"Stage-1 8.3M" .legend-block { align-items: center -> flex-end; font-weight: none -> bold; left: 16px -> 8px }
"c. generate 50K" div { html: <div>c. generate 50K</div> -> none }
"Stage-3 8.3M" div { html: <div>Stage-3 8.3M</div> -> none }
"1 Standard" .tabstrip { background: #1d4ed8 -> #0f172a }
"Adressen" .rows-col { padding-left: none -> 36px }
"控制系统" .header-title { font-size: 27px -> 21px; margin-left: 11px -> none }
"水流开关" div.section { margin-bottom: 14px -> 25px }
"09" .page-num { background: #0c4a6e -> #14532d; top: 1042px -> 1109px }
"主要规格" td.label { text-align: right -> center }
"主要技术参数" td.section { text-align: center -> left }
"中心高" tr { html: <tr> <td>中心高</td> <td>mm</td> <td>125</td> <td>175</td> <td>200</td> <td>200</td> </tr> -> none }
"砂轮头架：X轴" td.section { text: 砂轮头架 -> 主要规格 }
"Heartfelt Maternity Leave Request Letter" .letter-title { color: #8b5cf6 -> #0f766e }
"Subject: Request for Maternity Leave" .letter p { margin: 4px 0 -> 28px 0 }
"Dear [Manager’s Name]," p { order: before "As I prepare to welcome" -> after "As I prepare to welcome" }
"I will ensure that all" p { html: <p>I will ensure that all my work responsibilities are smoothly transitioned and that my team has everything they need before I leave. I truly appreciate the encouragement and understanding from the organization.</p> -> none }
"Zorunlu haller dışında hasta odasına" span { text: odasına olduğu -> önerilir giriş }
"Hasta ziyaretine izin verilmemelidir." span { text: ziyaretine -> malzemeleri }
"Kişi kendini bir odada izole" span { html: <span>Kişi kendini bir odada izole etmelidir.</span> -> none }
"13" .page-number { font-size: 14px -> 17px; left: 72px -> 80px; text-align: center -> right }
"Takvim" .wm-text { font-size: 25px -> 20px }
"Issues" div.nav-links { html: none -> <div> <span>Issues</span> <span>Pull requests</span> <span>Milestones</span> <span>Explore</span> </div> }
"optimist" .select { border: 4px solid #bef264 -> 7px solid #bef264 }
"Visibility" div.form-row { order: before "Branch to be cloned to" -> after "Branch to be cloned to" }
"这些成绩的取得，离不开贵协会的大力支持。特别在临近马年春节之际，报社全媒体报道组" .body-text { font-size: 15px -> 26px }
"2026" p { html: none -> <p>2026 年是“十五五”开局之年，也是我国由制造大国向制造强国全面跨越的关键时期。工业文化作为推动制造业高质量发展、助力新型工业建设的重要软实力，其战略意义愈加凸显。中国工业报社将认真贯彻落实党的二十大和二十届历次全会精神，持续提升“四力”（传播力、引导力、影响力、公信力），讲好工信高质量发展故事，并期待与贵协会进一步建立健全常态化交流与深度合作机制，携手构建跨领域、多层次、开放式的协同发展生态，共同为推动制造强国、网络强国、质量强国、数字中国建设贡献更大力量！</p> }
--
EXERCISE INSTRUCTIONS – The lines that contain the word "before" are wanted; copy each of them from the records.

RESULT –
"Dear [Manager’s Name]," p { order: before "As I prepare to welcome" -> after "As I prepare to welcome" }
"I will ensure that all" p { html: <p>I will ensure that all my work responsibilities are smoothly transitioned and that my team has everything they need before I leave. I truly appreciate the encouragement and understanding from the organization.</p> -> none }
"Visibility" div.form-row { order: before "Branch to be cloned to" -> after "Branch to be cloned to" }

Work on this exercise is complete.